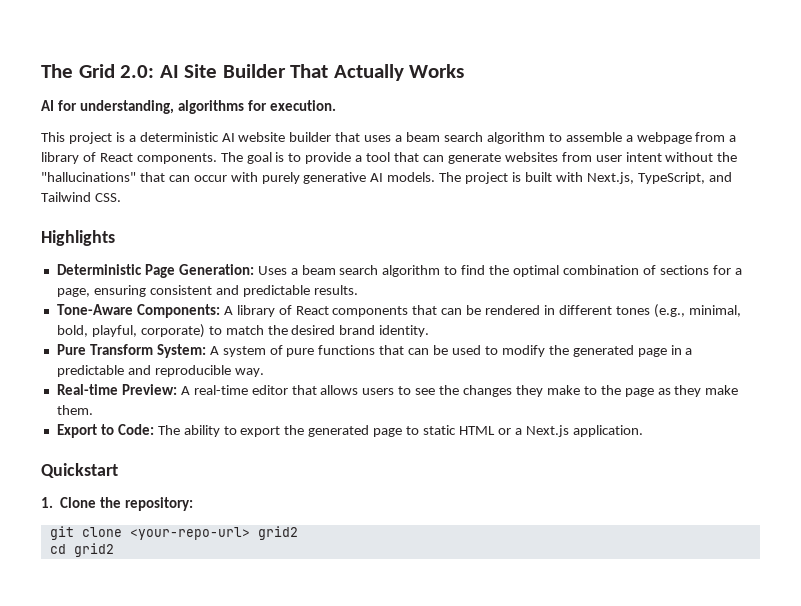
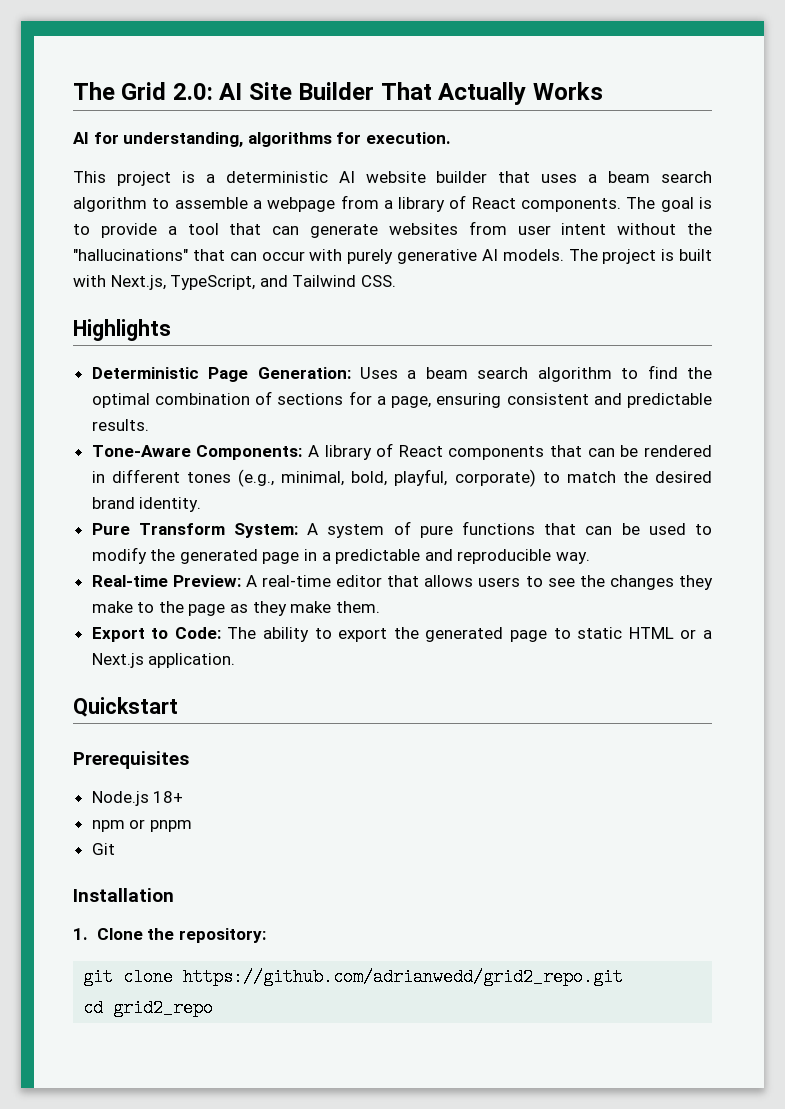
+ Prerequisites
+ Node.js 18+
+ npm or pnpm
+ Git
+ Installation
- git clone <your-repo-url> grid2
+ git clone https://github.com/adrianwedd/grid2_repo.git
- cd grid2
+ cd grid2_repo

### Task brief
Your copy of the entries must be exact and must contain no pictures.

### Answer to this task
+ Prerequisites
+ Node.js 18+
+ npm or pnpm
+ Git
+ Installation
- git clone <your-repo-url> grid2
+ git clone https://github.com/adrianwedd/grid2_repo.git
- cd grid2
+ cd grid2_repo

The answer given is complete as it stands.